For the entries below, the expected answer is the line with "PYLE Mobile Video", the line with "total: 20005.51 -> 24899.46", and every line between them, exactly as written, and nothing more.

- [Given data]:
= = = =
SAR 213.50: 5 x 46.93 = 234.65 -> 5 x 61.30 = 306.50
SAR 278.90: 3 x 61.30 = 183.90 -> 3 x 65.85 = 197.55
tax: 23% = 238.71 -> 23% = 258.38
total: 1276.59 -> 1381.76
= = = =
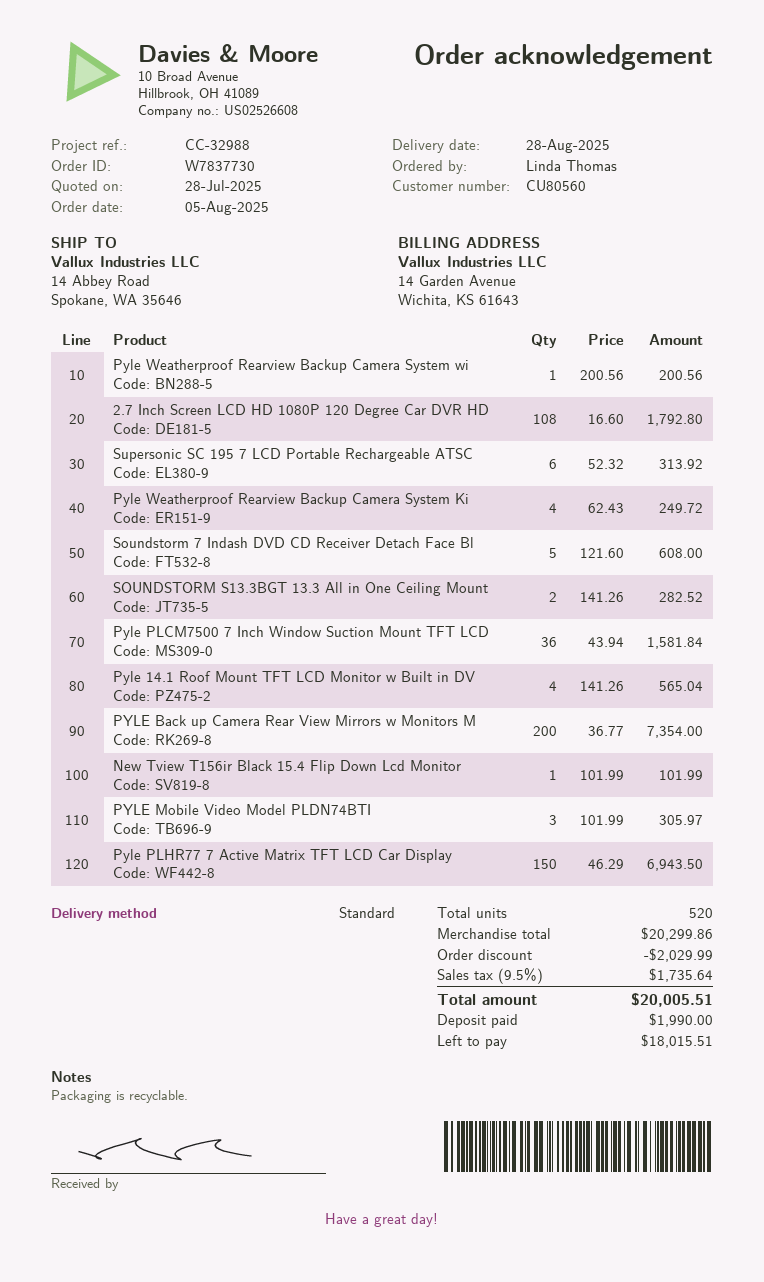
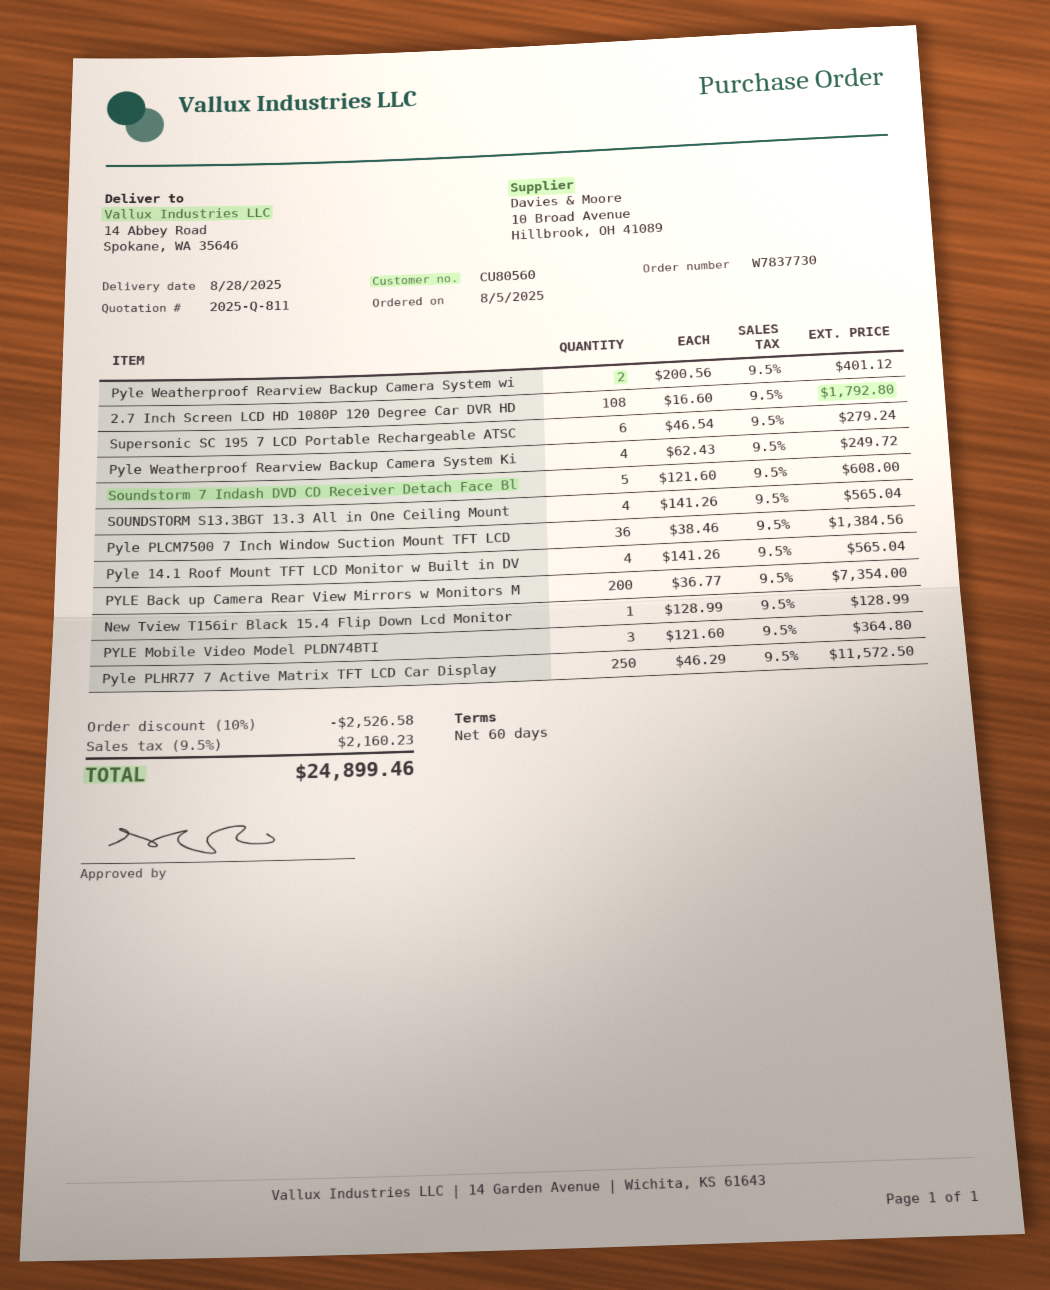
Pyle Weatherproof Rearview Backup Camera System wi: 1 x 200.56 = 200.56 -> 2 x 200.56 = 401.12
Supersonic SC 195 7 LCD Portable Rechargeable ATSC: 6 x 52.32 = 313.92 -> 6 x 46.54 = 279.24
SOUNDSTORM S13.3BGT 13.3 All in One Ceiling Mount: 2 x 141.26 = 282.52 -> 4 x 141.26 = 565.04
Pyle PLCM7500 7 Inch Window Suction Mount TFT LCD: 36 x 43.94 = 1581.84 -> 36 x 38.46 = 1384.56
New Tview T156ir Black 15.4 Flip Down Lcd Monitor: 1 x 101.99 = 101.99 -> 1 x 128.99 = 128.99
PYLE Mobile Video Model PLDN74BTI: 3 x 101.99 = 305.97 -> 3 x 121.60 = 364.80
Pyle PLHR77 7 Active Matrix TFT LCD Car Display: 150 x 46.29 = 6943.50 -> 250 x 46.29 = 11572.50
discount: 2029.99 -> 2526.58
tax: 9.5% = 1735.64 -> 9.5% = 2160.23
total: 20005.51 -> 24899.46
= = = =
- [Expected answer]:
PYLE Mobile Video Model PLDN74BTI: 3 x 101.99 = 305.97 -> 3 x 121.60 = 364.80
Pyle PLHR77 7 Active Matrix TFT LCD Car Display: 150 x 46.29 = 6943.50 -> 250 x 46.29 = 11572.50
discount: 2029.99 -> 2526.58
tax: 9.5% = 1735.64 -> 9.5% = 2160.23
total: 20005.51 -> 24899.46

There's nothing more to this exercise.